Io c’ero: in difesa del reportage

È da molto che non scrivo e non pubblico foto “classiche” di reportage un po’ doloroso e retorico. Mi sono chiesto molto in questo ultimo periodo che senso abbiano queste immagini. Con la guerra in Ucraina e in Palestina abbiamo visto foto atroci usate in maniera discutibile e sopratutto facilmente dimenticate. Oggi penso che il valore del documento fatto, soprattuto, da chi vive e conosce i paesi afflitti dalle grandi crisi sia di fondamentale importanza come memoria storica come testimonianza. Il dolore degli altri viene però subito dimenticato dai più. Per fortuna non da tutti. La sovraesposizione mediatica e la sempre maggiore presenza di interlocutori altri che abitano spazi virtuali  ci portano sempre più spesso in un altrove in cui il senso e la fisicità sono perduti….

Reportage Fotografico Repubblica Centroafricana

C’è una fuga di molte persone dal reale, una nuova forma di alienazione di rifugio in mondi irreali che purtroppo però consumano il nostro tempo e ci allontano dal mondo.

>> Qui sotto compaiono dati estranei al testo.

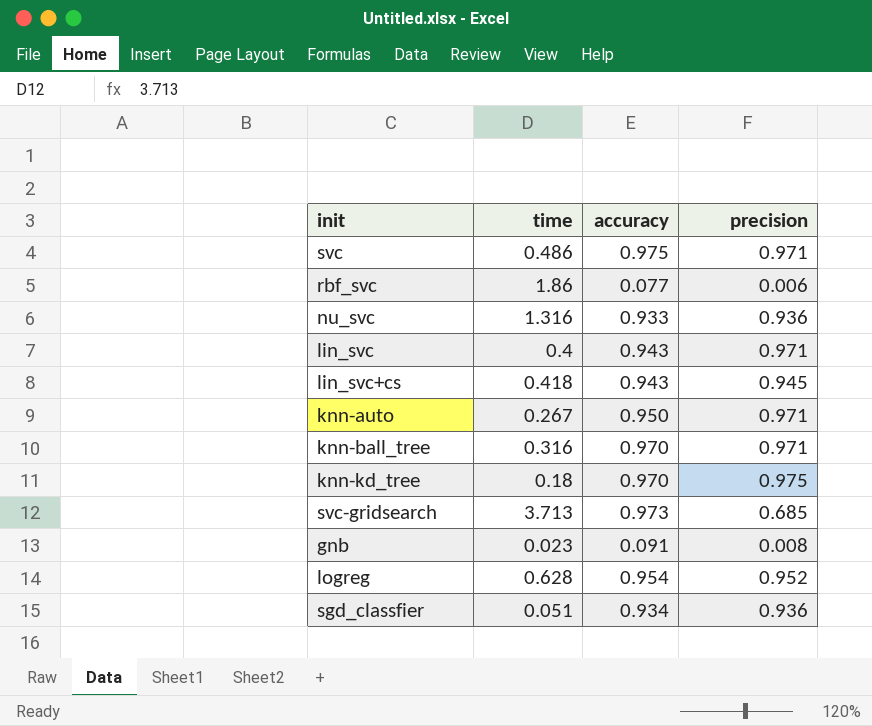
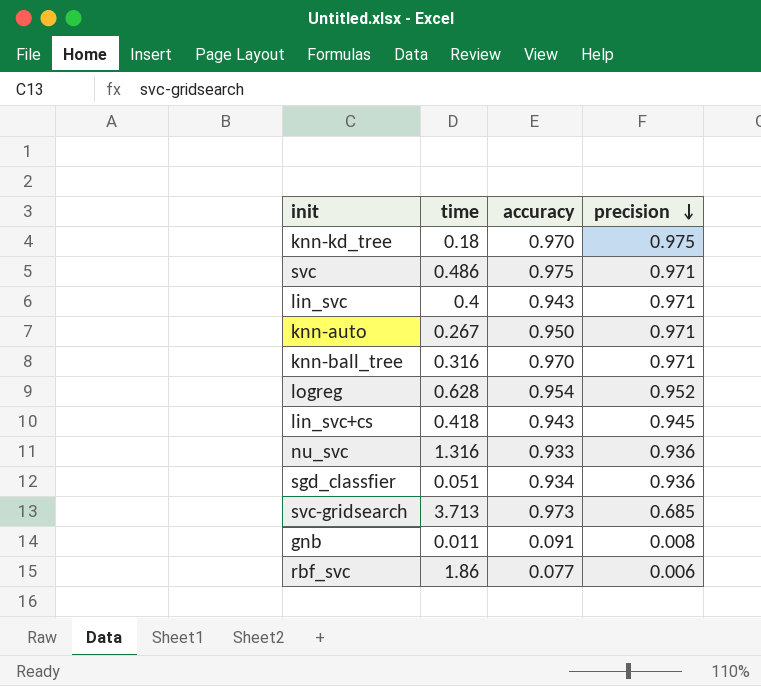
row order: none -> precision descending
gnb | time: 0.023 -> 0.011

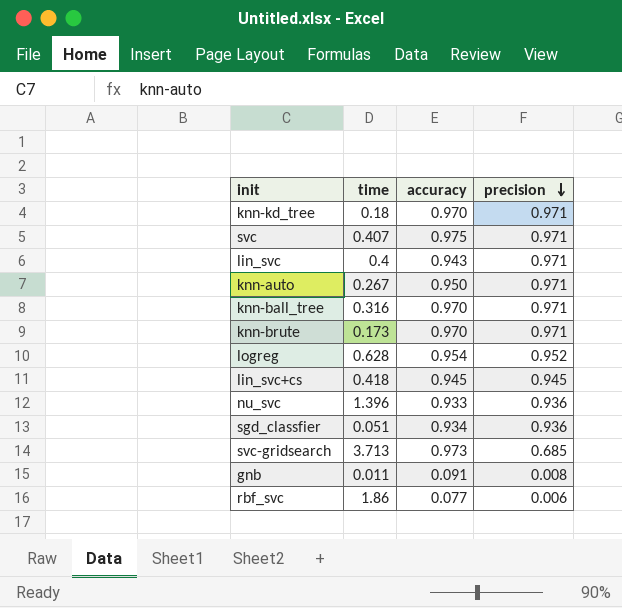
knn-kd_tree | precision: 0.975 -> 0.971
svc | time: 0.486 -> 0.407
row knn-brute: none -> 0.173 | 0.970 | 0.971
lin_svc+cs | accuracy: 0.943 -> 0.945
nu_svc | time: 1.316 -> 1.396

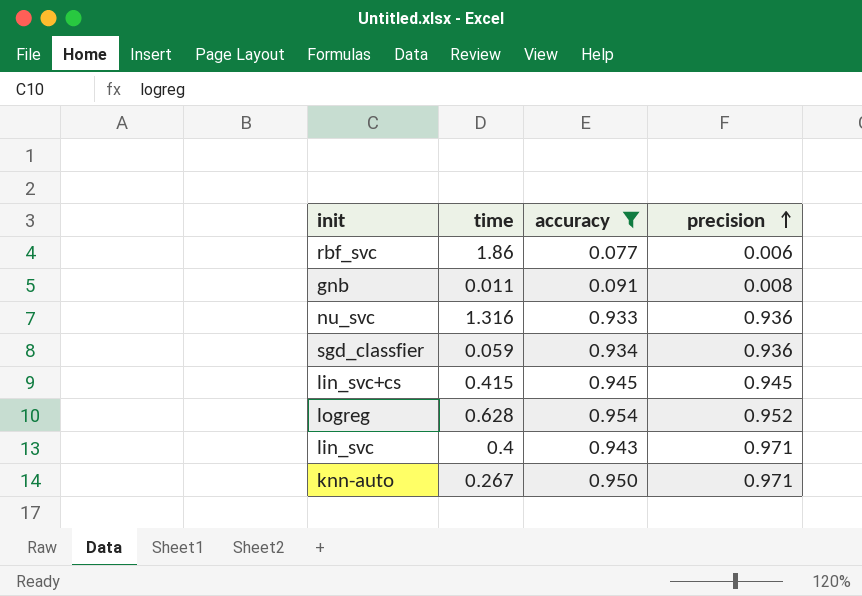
filter: none -> accuracy <= 0.954
row order: precision descending -> precision ascending
nu_svc | time: 1.396 -> 1.316
sgd_classfier | time: 0.051 -> 0.059
lin_svc+cs | time: 0.418 -> 0.415

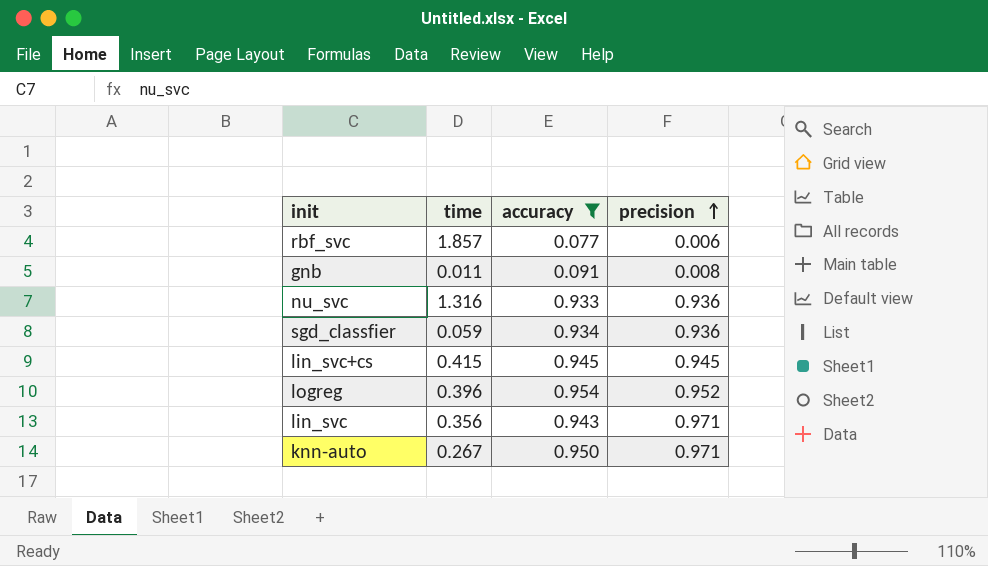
rbf_svc | time: 1.86 -> 1.857
logreg | time: 0.628 -> 0.396
lin_svc | time: 0.4 -> 0.356

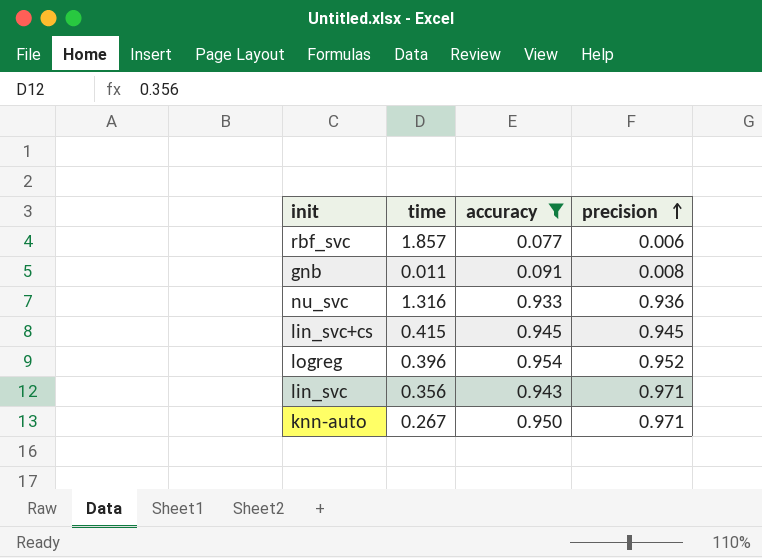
row sgd_classfier: 0.059 | 0.934 | 0.936 -> none

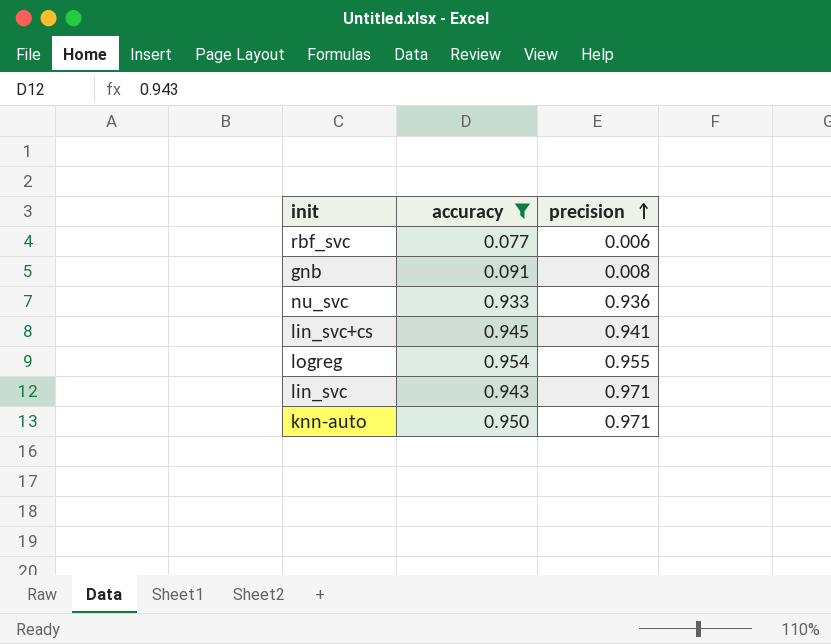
column time | position: 2 -> none
lin_svc+cs | precision: 0.945 -> 0.941
logreg | precision: 0.952 -> 0.955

Una sorta di continua società dell’intrattenimento in cui le esperienze comprate la fanno da padrone su quelle guadagnate con la fiducia, con lo scambio di se. 

Ascolto spesso persone che mi raccontano le splendide cose che stanno facendo e non mi rendo conto che sono luccichii, bagliori non sempre di gemme ma più spesso di vuoti interiori.
Allora ecco io ero lì, lì con lei nel provare ad aiutarla, esausta consumata dalla febbre, dal digiuno dalla stanchezza e dalla malattia. Ero lì e sono stato lì per un po’ ho assaporato l’amaro della sconfitta dell’impotenza e il caldo abbraccio dell’amore per l’altro da me, l’accettazione per ciò che la vita ci serve, ho provato a fare delle scelte che possono non aver cambiato la vita degli altri ma sicuramente hanno cambiato la mia facendomi crescere e rendendomi un uomo più consapevole, non per forza migliore.